:: PROVIDED ENTRIES ::
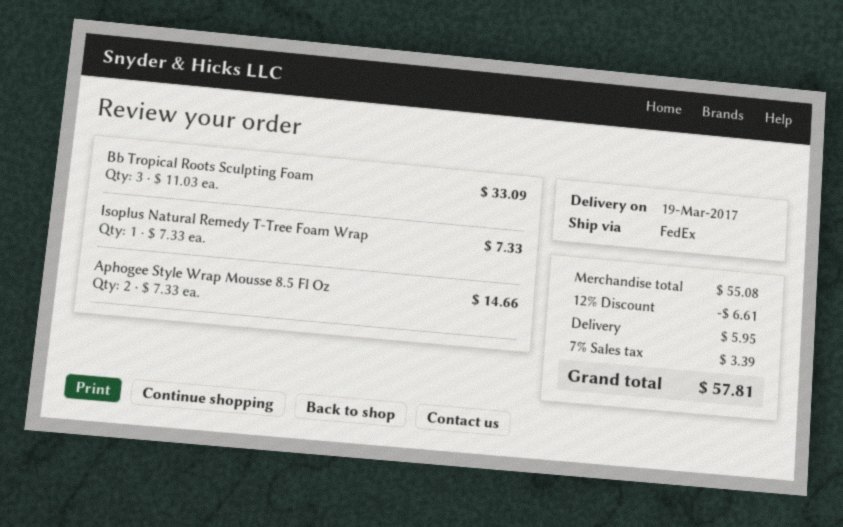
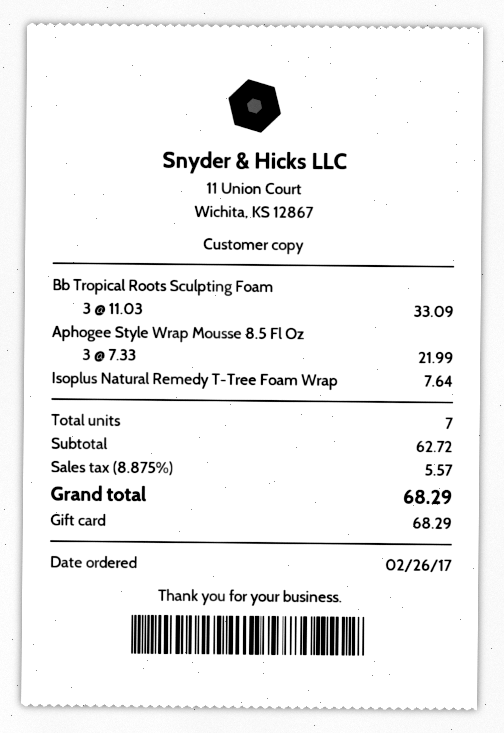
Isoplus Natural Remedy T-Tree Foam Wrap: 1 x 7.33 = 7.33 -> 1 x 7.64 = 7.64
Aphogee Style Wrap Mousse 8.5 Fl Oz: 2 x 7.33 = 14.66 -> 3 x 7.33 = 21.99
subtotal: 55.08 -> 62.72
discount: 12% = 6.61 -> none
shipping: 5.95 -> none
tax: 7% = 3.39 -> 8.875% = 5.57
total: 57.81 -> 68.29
:::
TASK INSTRUCTIONS :: Leaving the pictures out, give back each line above exactly.

RESULT ::
Isoplus Natural Remedy T-Tree Foam Wrap: 1 x 7.33 = 7.33 -> 1 x 7.64 = 7.64
Aphogee Style Wrap Mousse 8.5 Fl Oz: 2 x 7.33 = 14.66 -> 3 x 7.33 = 21.99
subtotal: 55.08 -> 62.72
discount: 12% = 6.61 -> none
shipping: 5.95 -> none
tax: 7% = 3.39 -> 8.875% = 5.57
total: 57.81 -> 68.29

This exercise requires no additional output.